//mood//smashing
//song//hands.down : dashboard.confessional
//gramma
my grandmother is in the hospital...she's recovering from surgery. if y'all could place her in your prayers and/or thoughts, please do. it would mean a lot to me.
i just got off the phone with her from her hospital bed...she sounded miserable...but she said that she was recovering. i hope that she doesn't have to spend her birthday there...i really hope so.
//sometimes.you.feel.like.a...
...big freaking d-o-r-k. yesterday was one of those times.
that's all i'm going to say about that, because i promised that i'd let it go...and kristen swears that i'm not a dork because of yesterday.
actually, our outing yesterday was a lot of fun, even though i dwelled on my dorkiness way too much.
we bought our homegirl, sica, ice cream from the beloved gibson girl...it is orgasmically wonderful ice cream.

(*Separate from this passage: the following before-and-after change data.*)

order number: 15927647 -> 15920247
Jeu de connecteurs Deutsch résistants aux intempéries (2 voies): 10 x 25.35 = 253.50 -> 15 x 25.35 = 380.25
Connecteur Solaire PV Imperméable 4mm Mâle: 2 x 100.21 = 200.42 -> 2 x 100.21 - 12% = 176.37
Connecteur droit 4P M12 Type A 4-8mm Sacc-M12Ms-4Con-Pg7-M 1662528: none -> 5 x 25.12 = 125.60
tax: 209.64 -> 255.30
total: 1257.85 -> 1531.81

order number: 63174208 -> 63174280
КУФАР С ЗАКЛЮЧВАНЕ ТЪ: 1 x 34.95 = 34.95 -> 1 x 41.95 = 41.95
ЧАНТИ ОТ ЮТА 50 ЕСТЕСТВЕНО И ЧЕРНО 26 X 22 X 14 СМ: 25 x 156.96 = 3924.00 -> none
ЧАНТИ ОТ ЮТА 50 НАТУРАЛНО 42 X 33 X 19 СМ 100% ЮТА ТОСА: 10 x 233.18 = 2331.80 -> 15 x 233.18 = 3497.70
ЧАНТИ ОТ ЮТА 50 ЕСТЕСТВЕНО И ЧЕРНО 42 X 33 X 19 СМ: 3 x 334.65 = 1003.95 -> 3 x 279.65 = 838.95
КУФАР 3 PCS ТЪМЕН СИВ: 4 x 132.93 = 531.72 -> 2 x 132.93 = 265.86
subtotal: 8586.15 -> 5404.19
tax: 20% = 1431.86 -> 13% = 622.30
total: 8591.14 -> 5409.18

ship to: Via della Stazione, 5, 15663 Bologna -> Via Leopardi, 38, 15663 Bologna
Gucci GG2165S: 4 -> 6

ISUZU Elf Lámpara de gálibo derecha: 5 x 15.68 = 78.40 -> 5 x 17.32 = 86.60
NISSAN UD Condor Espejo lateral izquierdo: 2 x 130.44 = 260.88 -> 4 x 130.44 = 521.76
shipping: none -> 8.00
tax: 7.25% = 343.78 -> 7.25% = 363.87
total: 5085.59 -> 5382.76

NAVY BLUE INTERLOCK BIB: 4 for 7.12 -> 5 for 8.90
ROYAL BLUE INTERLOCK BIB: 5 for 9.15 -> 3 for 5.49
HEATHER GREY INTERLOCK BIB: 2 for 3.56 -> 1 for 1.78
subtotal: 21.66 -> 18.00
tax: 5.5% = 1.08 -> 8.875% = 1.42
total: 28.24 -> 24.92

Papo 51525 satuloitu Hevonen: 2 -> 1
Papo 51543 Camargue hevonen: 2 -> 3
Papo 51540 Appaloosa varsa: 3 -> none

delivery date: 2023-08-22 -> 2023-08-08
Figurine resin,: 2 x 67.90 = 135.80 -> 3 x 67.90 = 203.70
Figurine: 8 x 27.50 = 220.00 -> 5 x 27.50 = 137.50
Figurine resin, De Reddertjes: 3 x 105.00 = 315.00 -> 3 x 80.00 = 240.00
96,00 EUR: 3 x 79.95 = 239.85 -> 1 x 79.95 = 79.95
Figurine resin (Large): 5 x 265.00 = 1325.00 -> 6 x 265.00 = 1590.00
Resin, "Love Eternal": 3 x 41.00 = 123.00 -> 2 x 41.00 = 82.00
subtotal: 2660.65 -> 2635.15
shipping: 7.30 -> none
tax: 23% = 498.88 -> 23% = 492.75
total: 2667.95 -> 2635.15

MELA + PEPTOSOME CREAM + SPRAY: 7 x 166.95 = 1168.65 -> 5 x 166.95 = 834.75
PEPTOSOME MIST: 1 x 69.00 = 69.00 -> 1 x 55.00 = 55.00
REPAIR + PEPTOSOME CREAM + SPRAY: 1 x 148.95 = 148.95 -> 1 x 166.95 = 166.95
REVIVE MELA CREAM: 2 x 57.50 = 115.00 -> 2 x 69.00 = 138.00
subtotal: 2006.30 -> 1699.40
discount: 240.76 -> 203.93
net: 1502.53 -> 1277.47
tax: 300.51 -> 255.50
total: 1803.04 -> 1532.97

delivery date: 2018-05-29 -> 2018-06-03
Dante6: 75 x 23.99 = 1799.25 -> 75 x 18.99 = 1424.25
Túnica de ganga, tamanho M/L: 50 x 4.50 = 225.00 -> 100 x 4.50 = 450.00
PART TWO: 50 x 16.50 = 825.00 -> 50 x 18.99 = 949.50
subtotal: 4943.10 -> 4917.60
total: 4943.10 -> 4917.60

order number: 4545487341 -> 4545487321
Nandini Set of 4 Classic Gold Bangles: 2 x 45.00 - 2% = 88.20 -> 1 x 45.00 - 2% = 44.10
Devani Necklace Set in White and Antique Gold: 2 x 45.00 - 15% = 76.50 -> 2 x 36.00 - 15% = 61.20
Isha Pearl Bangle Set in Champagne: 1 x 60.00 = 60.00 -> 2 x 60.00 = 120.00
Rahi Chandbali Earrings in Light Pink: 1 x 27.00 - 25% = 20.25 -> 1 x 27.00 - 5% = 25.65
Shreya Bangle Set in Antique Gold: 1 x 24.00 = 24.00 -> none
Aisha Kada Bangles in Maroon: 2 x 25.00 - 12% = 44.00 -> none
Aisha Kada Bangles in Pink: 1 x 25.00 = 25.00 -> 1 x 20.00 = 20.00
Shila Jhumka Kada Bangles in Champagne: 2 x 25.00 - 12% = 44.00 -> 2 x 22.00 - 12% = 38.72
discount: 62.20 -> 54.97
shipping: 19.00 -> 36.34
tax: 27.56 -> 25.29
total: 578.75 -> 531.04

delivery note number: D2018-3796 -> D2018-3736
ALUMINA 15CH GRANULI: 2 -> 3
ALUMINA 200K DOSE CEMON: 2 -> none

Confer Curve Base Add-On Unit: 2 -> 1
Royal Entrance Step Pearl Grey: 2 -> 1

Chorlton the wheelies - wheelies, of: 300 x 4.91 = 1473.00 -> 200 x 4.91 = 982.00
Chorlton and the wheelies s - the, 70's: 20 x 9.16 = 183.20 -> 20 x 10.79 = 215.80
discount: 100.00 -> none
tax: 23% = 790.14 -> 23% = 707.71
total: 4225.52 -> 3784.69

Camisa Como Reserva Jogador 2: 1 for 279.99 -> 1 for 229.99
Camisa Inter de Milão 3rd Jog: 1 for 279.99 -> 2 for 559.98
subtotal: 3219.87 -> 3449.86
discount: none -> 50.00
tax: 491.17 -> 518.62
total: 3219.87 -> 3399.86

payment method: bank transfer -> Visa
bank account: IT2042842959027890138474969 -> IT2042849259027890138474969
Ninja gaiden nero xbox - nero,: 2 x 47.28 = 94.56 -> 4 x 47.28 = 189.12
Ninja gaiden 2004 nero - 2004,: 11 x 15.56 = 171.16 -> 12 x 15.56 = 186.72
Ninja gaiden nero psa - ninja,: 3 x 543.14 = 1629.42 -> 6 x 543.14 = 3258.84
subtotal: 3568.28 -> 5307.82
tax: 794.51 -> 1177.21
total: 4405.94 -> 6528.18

i brought her home early because she was tired, and she needed to get up early.
it was a fun afternoon/evening, and we had good conversations...i was in the mood for talking about stuff, among other things, so it was cool (aside from feeling like a L7 weenie the whole time).
kristen is such a sweetie...i just need to lighten up on myself more often.
//that.damned.song
i just thought it was cool, because right after i stepped in my car from dropping her off at her house i'd heard the song that has been stuck in my head for weeks: hands down...dude, that song is so infectious. it's a bit of irony, and a whole lot of cool.
//coming.soon
soon enough, very soon...i'm gonna be meeting a couple of kristen's best friends, as well as her father. on the one hand, i'm kinda nervous because i want them to like me...but, on the other hand, i can't make them like me--i can only be myself, so...i just need to chill with that. it'll be fine.
//almost.over!
my english class ends next week...and i'm excited about it. i wish all my classes could just be five weeks long. the last essay will about something that i've been getting increasingly good at: self-reflection. right now, the prewrite assignment is to get three people who know you best to answer questions about yourself (i.e. what are this person's best qualities? how have they impacted your life? etc.,...)
needless to say, i am excited about this assignment...and it being the last assignment, that just adds to the fun.
i've been so good this week, i've been coming to class on time!
//california.recall
okay...this has not been a good week for the image of california...i mean, we've got a show like the oc generalizing what it's like to live in up-scale so.cal...and now we've got this circus of a recall election with over 500 candidates including larry flynt, the terminator/kindergarten cop/ah-nold, and gary coleman...um...right...i love california and all...but, jeez-louise people, come on!
her: i'm going to study abroad.
me: i'd like to study abroad too...i'd like to study a few broads.
*smack!*
me: ow! okay, fine. i'd just like to study one broad.
*smack!*
--the sound of me making lame jokes and putting my foot in my mouth.